Set each record down exactly, excluding all images.

* _INFORMATION GIVEN_:
──────────
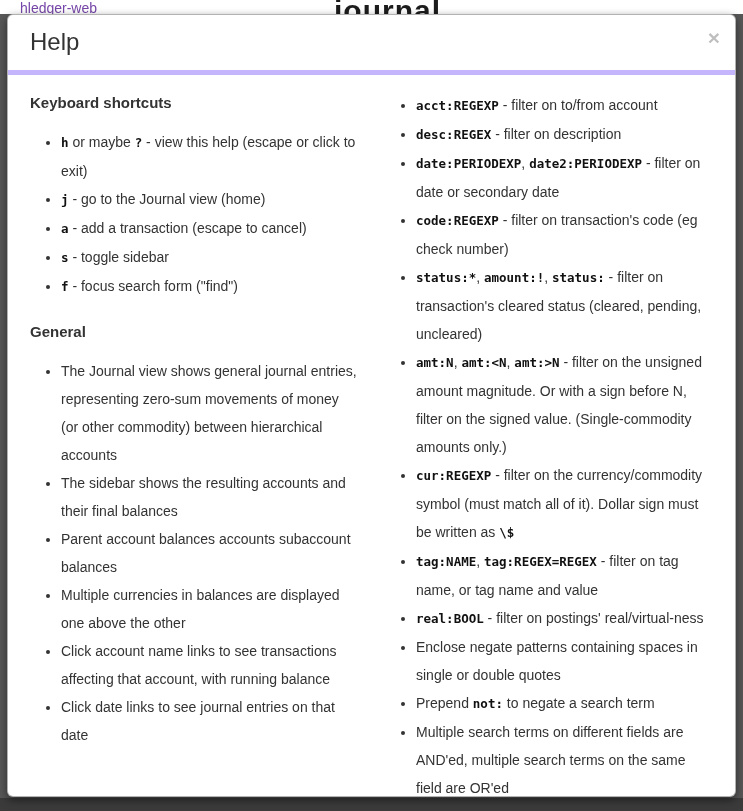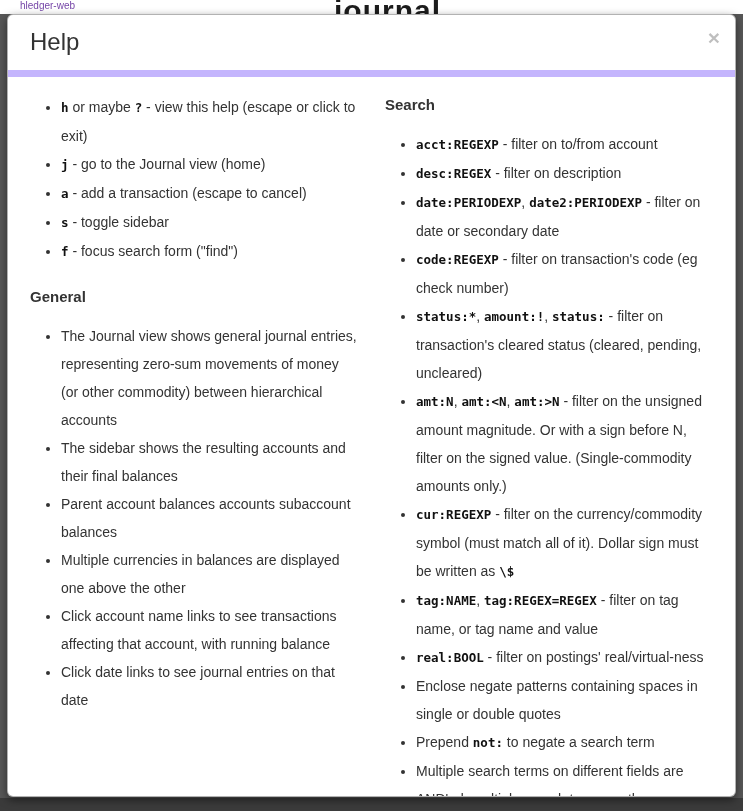--- a/index.html
+++ b/index.html
@@ -25,7 +25,7 @@
   .brand {
     position: absolute;
     left: 20px; top: 0;
-    font-size: 10px;
+    font-size: 14px;
     color: #7646a8;
     text-decoration: none;
     cursor: pointer;

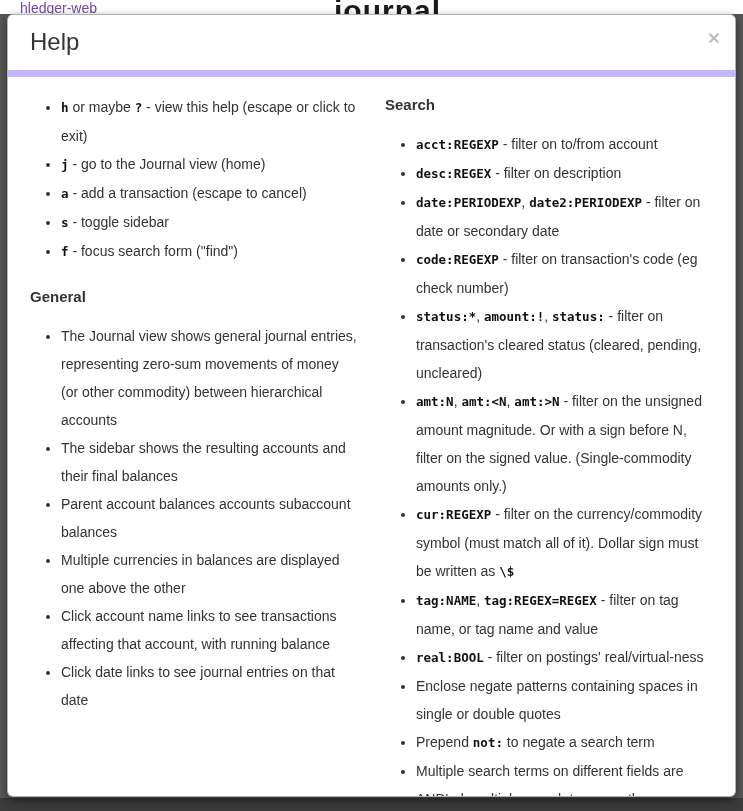--- a/index.html
+++ b/index.html
@@ -65,7 +65,7 @@
   .modal-header {
     position: relative;
     padding: 13px 15px 13px 22px;
-    border-bottom: 7px solid #c4b5fd;
+    border-bottom: 5px solid #c4b5fd;
   }
   .modal-title {
     font-size: 24px;

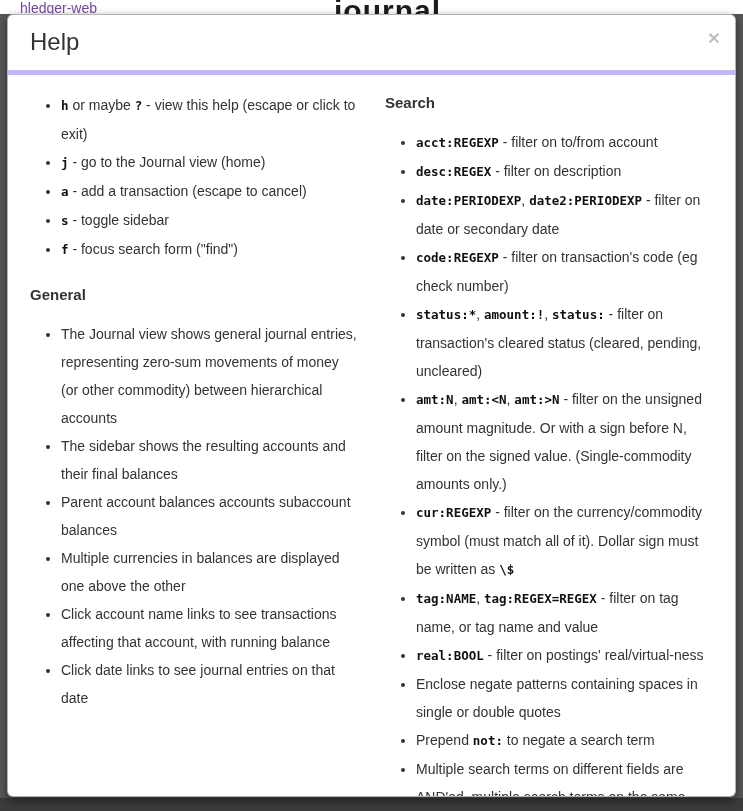--- a/index.html
+++ b/index.html
@@ -144,6 +144,7 @@
 
       <div class="col">
         <div class="section">
+          <h2 class="section-heading">Keyboard shortcuts</h2>
           <ul class="help-list">
               <li><code>h</code> or maybe <code>?</code> - view this help (escape or click to exit)</li>
               <li><code>j</code> - go to the Journal view (home)</li>

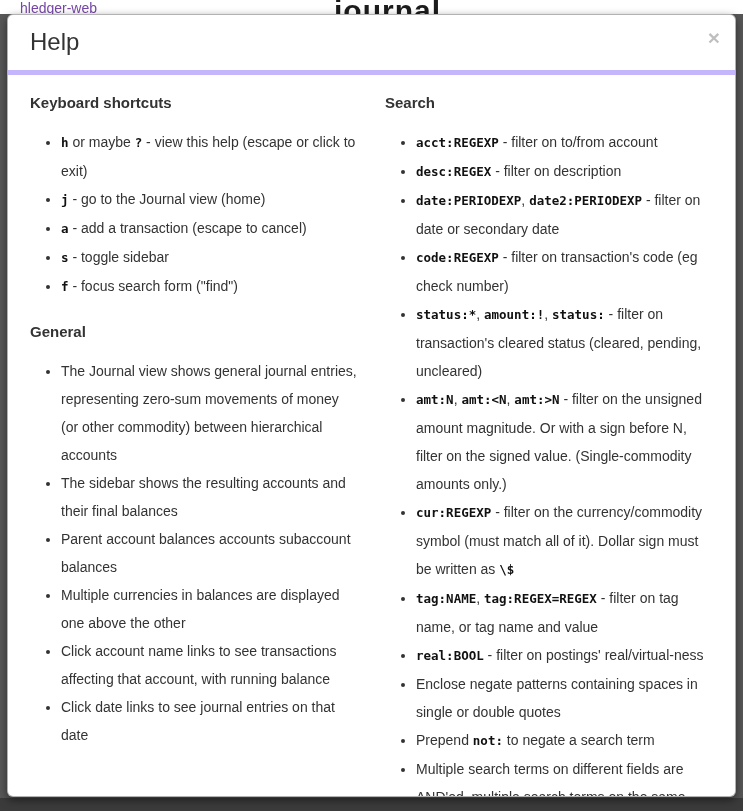--- a/index.html
+++ b/index.html
@@ -168,7 +168,6 @@
 
       <div class="col">
         <div class="section">
-          <h2 class="section-heading">Search</h2>
           <ul class="help-list">
               <li><code>acct:REGEXP</code> - filter on to/from account</li>
               <li><code>desc:REGEX</code> - filter on description</li>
──────────
* _RESPONSE BELOW_:
--- a/index.html
+++ b/index.html
@@ -25,7 +25,7 @@
   .brand {
     position: absolute;
     left: 20px; top: 0;
-    font-size: 10px;
+    font-size: 14px;
     color: #7646a8;
     text-decoration: none;
     cursor: pointer;

--- a/index.html
+++ b/index.html
@@ -65,7 +65,7 @@
   .modal-header {
     position: relative;
     padding: 13px 15px 13px 22px;
-    border-bottom: 7px solid #c4b5fd;
+    border-bottom: 5px solid #c4b5fd;
   }
   .modal-title {
     font-size: 24px;

--- a/index.html
+++ b/index.html
@@ -144,6 +144,7 @@
 
       <div class="col">
         <div class="section">
+          <h2 class="section-heading">Keyboard shortcuts</h2>
           <ul class="help-list">
               <li><code>h</code> or maybe <code>?</code> - view this help (escape or click to exit)</li>
               <li><code>j</code> - go to the Journal view (home)</li>

--- a/index.html
+++ b/index.html
@@ -168,7 +168,6 @@
 
       <div class="col">
         <div class="section">
-          <h2 class="section-heading">Search</h2>
           <ul class="help-list">
               <li><code>acct:REGEXP</code> - filter on to/from account</li>
               <li><code>desc:REGEX</code> - filter on description</li>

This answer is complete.